### TASK BRIEF
From the entries below, return exactly the lines beginning at the one that contains "invoice number: 2022/4194 -> 2022/4914" and ending at the one that contains "Bubbaloo Sabor Mora", both of them included, and only those lines.

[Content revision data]
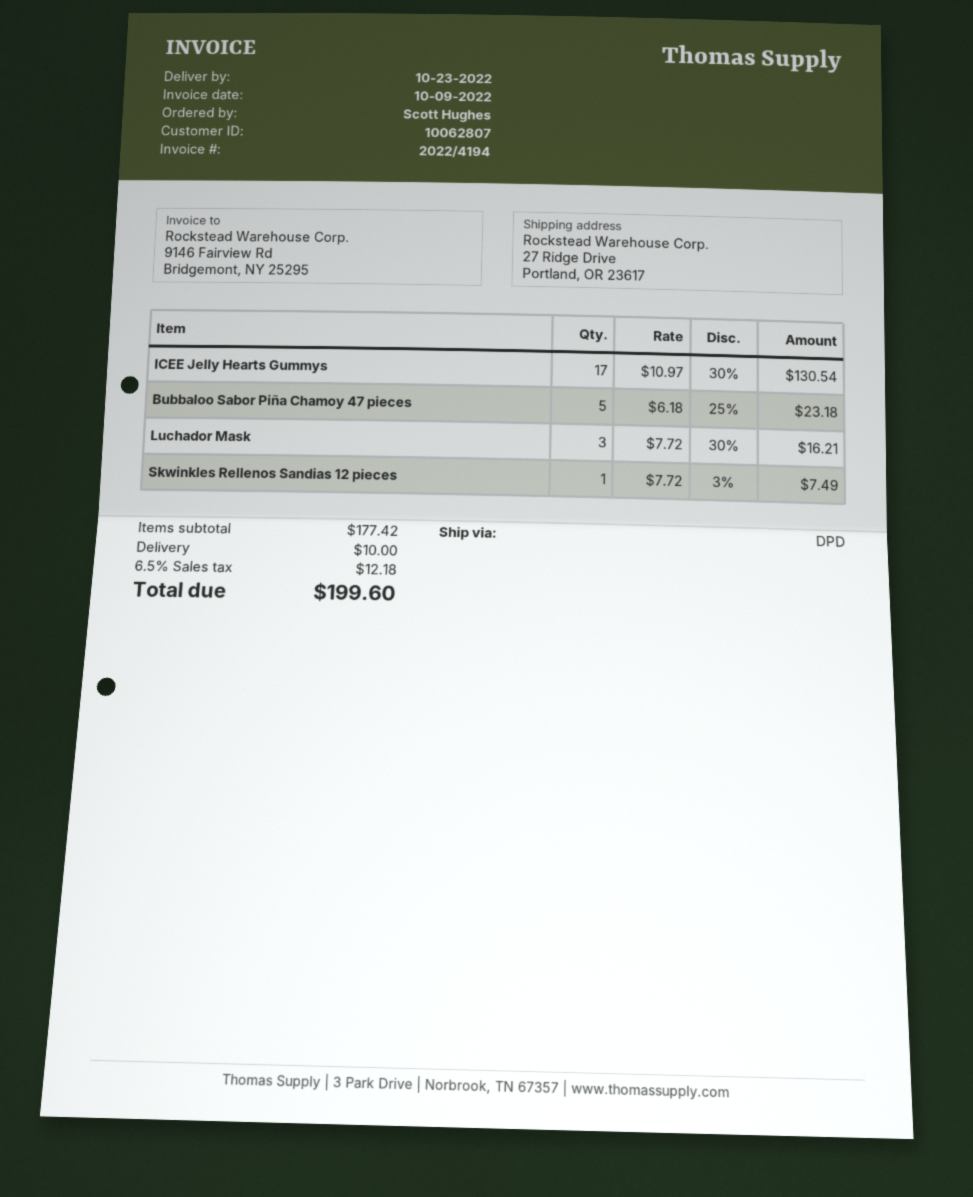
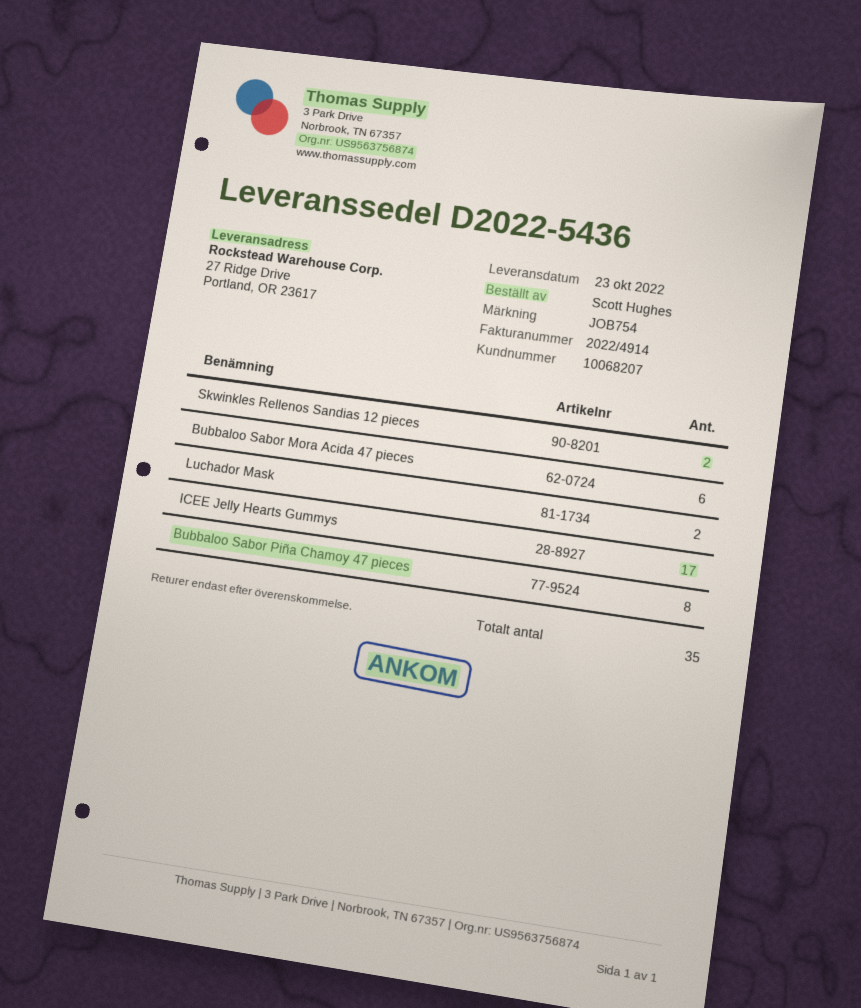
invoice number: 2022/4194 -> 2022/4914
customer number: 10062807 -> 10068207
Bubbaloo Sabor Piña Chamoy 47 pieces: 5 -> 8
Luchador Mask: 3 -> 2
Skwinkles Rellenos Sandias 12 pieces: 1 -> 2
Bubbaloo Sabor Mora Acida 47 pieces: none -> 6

--

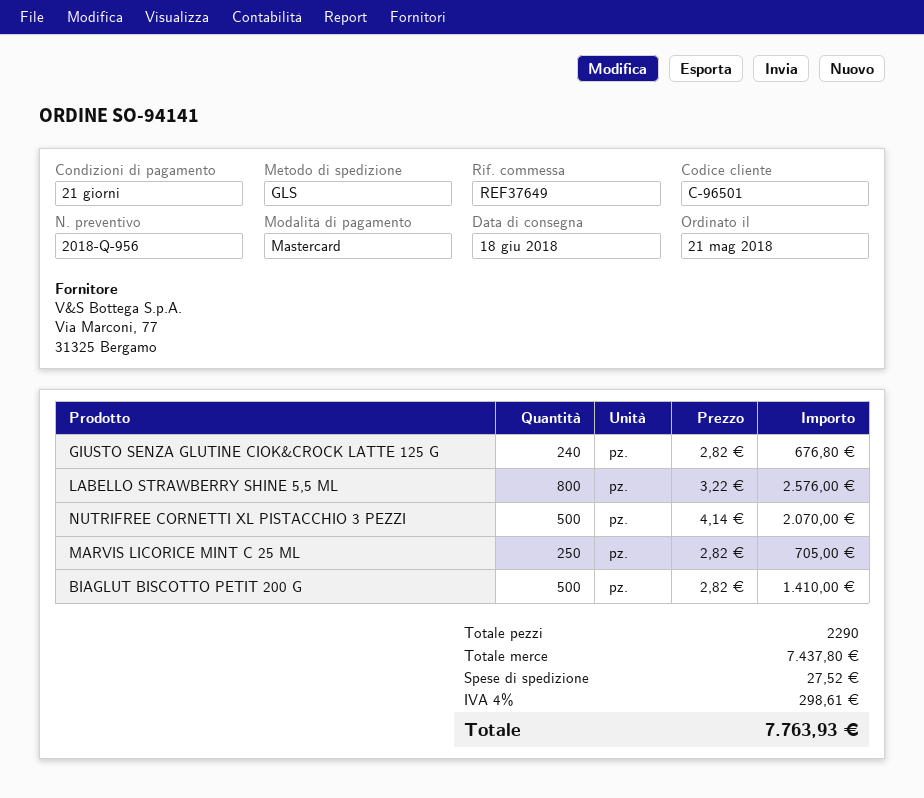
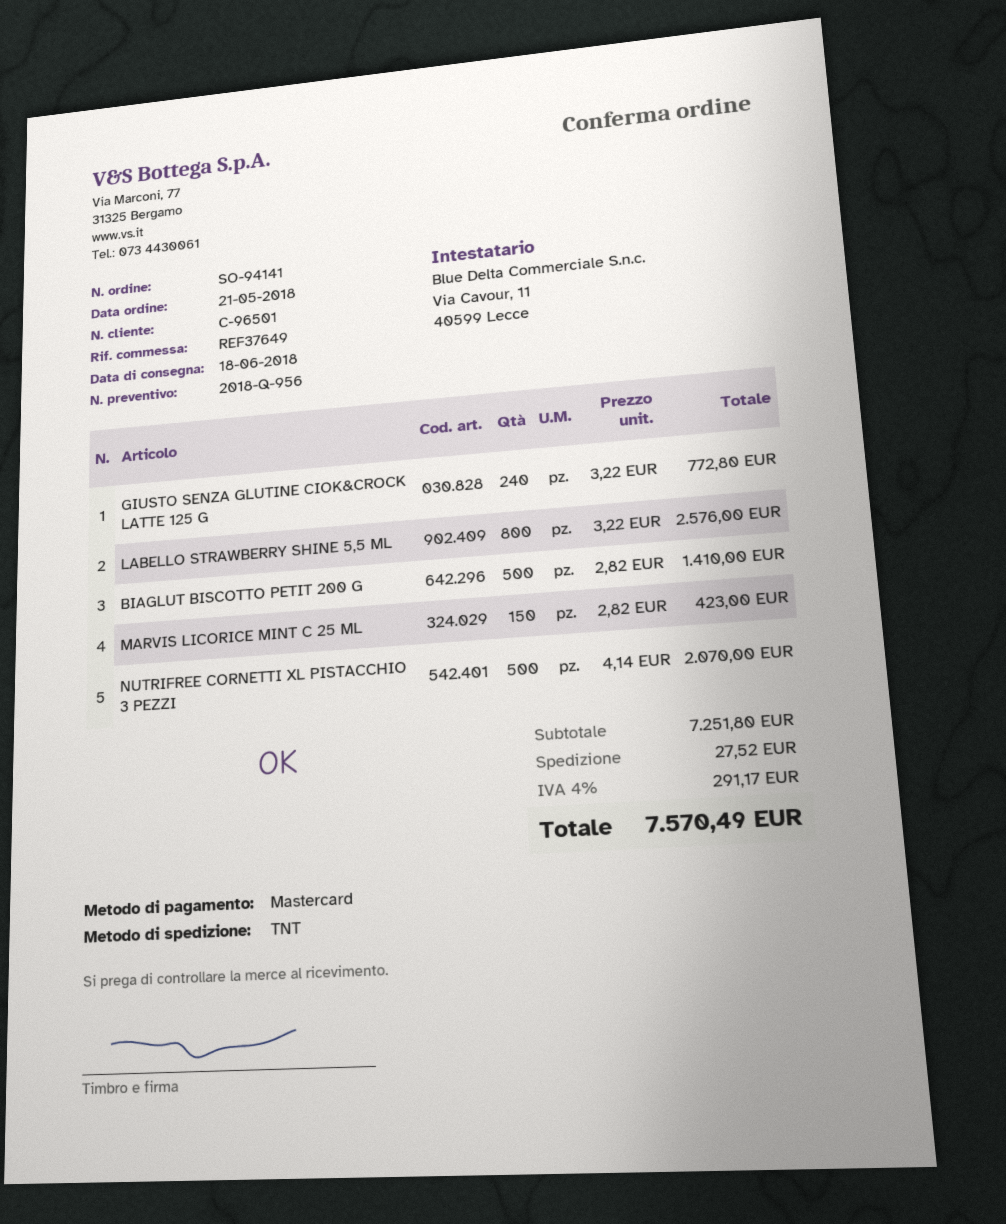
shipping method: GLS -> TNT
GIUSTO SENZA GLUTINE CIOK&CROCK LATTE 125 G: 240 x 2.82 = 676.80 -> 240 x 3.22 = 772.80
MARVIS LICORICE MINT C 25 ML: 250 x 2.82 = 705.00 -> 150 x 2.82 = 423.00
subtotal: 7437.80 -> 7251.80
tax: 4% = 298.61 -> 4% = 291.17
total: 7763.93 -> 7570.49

### EXERCISE SOLUTION
invoice number: 2022/4194 -> 2022/4914
customer number: 10062807 -> 10068207
Bubbaloo Sabor Piña Chamoy 47 pieces: 5 -> 8
Luchador Mask: 3 -> 2
Skwinkles Rellenos Sandias 12 pieces: 1 -> 2
Bubbaloo Sabor Mora Acida 47 pieces: none -> 6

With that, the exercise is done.